This OpenAI model 'thinks' in Chinese. We don't know why
What's the story
OpenAI's latest artificial intelligence (AI) model, o1, has been seen to "think" in different languages, including Chinese and Persian.
The weird behavior comes even when the AI is given a problem in English.
The model employs a series of reasoning steps to reach an answer. However, some of these steps are taken in a different language before the final conclusion is reached in English.
User observations
User experiences and expert theories on o1's behavior
Users have reported cases of o1 "randomly starting to think in Chinese halfway through," even when no part of the conversation involved Chinese.
OpenAI has not yet explained this weird behavior.
AI experts have offered a few theories, with some suggesting that reasoning models like o1 are trained on datasets with a lot of Chinese characters.
Data influence
Influence of Chinese data labeling services
Ted Xiao, a researcher at Google DeepMind, suggested that companies like OpenAI utilize third-party Chinese data labeling services.
He thinks o1's shift to Chinese could be an example of "Chinese linguistic influence on reasoning."
Labels or tags are used during the training process to help models understand and interpret data.
However, the theory has been met with skepticism as o1 has also been seen switching to other languages like Hindi and Thai.
Efficiency theory
Language selection may be efficiency-driven
Some experts argue reasoning models like o1 could use languages they deem most efficient for a particular task.

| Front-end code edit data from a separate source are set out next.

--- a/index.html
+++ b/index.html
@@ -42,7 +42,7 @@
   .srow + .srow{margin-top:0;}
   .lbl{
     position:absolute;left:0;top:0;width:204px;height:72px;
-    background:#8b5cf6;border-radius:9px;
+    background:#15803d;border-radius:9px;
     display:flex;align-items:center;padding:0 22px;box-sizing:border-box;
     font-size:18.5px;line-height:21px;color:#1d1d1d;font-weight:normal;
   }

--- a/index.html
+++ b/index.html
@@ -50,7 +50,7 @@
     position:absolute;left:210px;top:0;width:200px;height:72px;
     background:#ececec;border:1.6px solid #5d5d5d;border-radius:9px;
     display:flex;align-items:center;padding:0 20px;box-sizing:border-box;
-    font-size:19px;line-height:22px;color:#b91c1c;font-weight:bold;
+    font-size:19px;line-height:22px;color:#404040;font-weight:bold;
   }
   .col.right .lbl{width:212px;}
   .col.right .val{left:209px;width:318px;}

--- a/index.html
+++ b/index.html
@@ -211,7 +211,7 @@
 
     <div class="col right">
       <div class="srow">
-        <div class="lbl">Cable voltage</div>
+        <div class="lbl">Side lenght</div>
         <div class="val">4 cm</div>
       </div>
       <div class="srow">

Matthew Guzdial, an AI researcher and Assistant Professor at the University of Alberta, said, "The model doesn't know what language is, or that languages are different." To these models, it's all just text.
This view indicates the choice of language could be more about computational efficiency than any bias in the model.
Token usage
AI models use tokens, not words
AI models such as o1 don't deal with words directly but with tokens.

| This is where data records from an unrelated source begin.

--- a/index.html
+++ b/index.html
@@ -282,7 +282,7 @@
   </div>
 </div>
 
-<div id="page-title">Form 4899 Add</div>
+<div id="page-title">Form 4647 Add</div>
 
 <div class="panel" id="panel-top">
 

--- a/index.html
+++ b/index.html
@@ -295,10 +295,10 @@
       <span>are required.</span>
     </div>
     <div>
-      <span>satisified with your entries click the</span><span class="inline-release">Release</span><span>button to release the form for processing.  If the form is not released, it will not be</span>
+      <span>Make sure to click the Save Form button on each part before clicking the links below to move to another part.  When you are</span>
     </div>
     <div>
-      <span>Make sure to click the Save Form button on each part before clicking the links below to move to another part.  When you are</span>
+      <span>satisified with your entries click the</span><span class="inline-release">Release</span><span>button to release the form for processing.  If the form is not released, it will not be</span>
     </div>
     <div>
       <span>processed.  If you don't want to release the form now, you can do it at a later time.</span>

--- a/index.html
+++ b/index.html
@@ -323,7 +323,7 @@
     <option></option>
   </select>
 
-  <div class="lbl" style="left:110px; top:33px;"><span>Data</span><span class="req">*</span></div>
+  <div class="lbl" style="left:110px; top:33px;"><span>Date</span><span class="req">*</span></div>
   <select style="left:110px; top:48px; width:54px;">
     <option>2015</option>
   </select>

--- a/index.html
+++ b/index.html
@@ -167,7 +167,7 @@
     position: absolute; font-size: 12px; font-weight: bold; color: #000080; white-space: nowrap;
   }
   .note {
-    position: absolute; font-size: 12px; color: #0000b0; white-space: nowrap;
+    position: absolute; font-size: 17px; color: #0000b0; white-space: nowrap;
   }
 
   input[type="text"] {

These tokens can be whole words, syllables, or even characters in a word.
This tokenization process can also inject biases into how the model works.

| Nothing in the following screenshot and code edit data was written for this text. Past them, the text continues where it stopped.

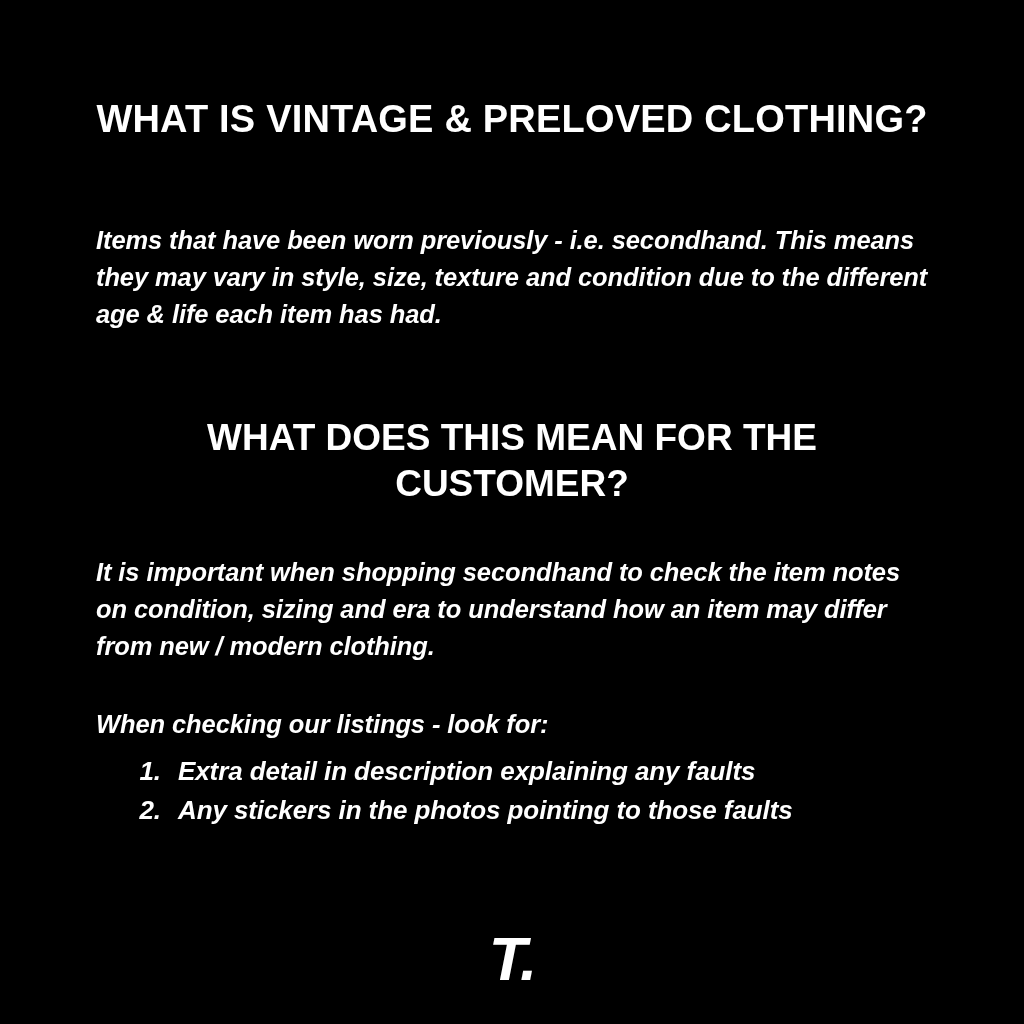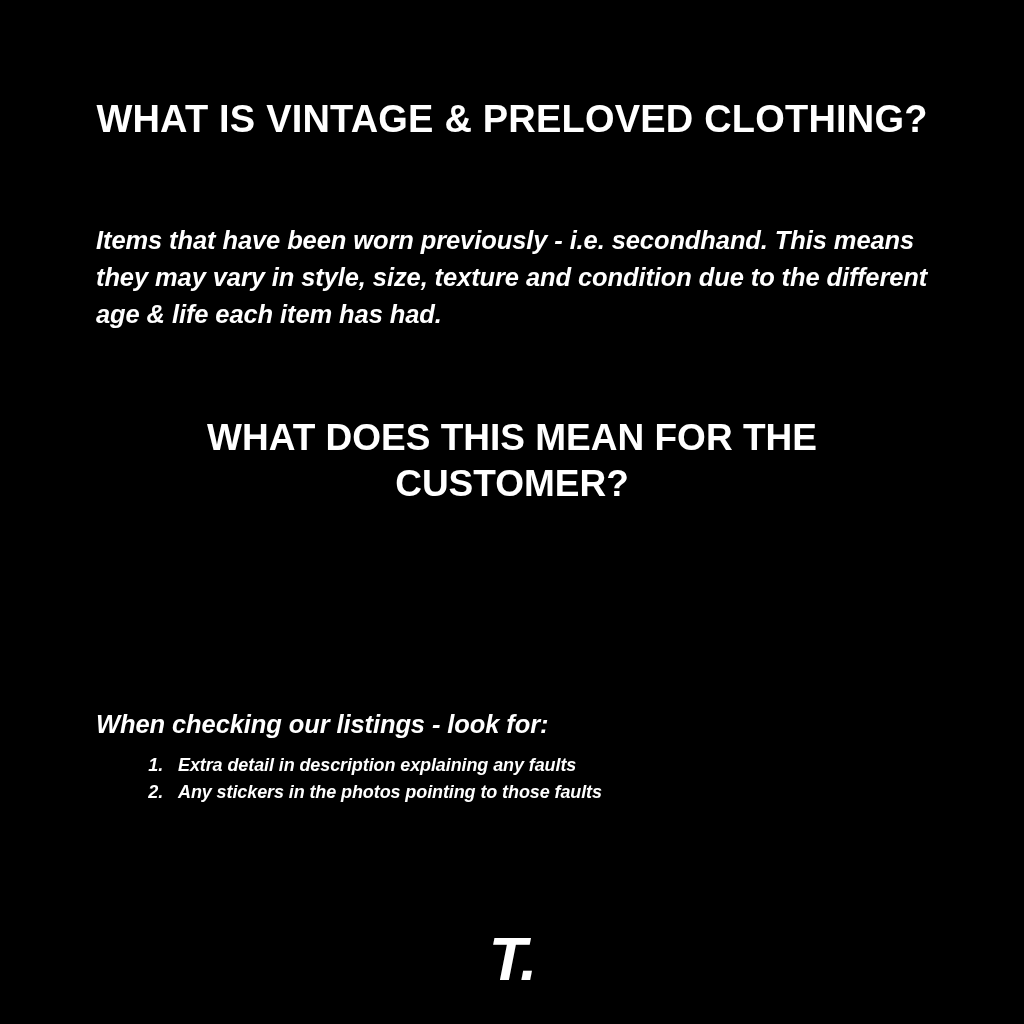--- a/index.html
+++ b/index.html
@@ -105,6 +105,7 @@
 
   <h2 class="heading-sub">WHAT DOES THIS MEAN FOR THE CUSTOMER?</h2>
 
+  <p class="para-block" id="importance-paragraph">It is important when shopping secondhand to check the item notes on condition, sizing and era to understand how an item may differ from new / modern clothing.</p>
 
   <p class="para-block" id="checking-line">When checking our listings - look for:</p>
 

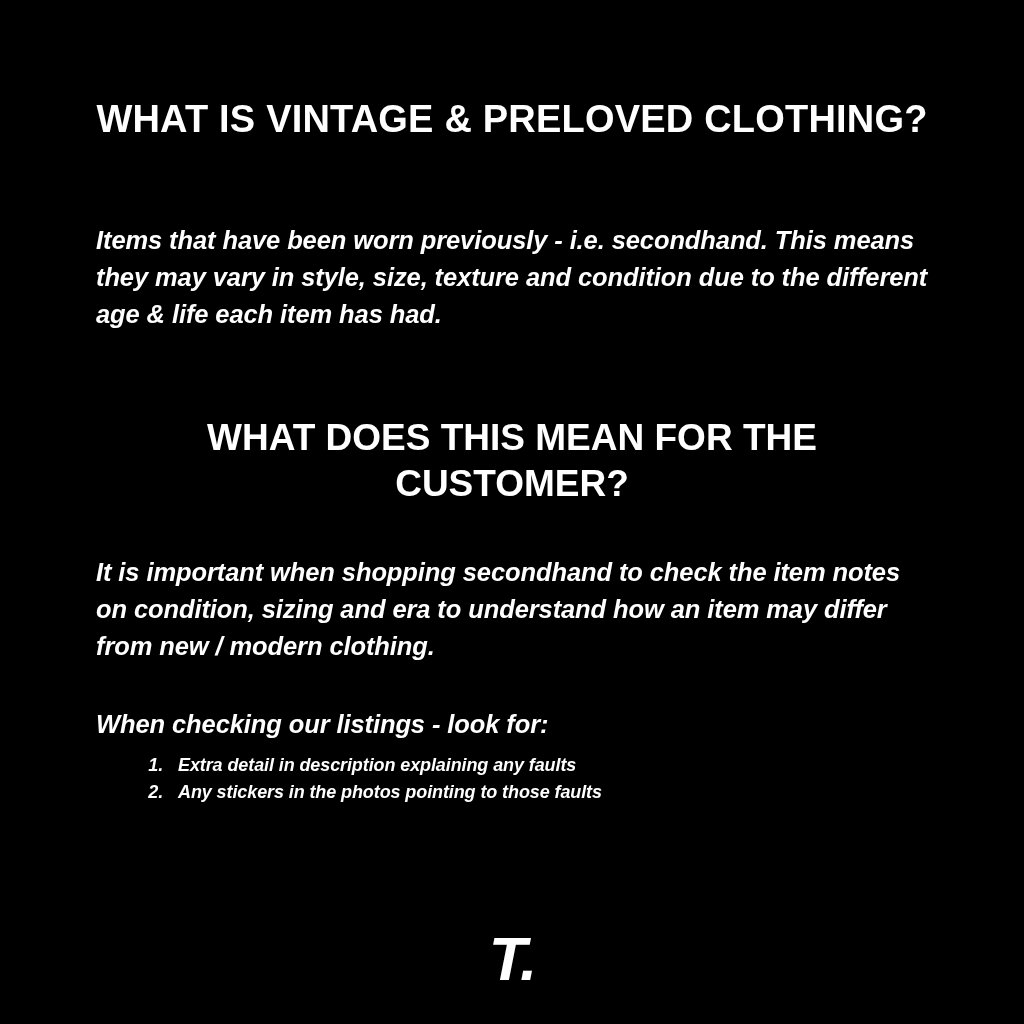--- a/index.html
+++ b/index.html
@@ -72,7 +72,7 @@
   ol.checks {
     margin: 0;
     padding-left: 48px;
-    font-size: 18px;
+    font-size: 26px;
     font-weight: bold;
     font-style: italic;
     line-height: 1.5;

Tiezhen Wang from Hugging Face agreed with Guzdial's opinion that language inconsistencies in reasoning models could stem from associations made during training.
Task specificity
Language selection may be task-specific
Wang further explained, "By embracing every linguistic nuance, we expand the model's worldview and allow it to learn from the full spectrum of human knowledge."
He cited an example of preferring to do math in Chinese because of its efficiency but switching to English for topics like unconscious bias.
This indicates that language selection by AI models could be task-specific and training-phase associations.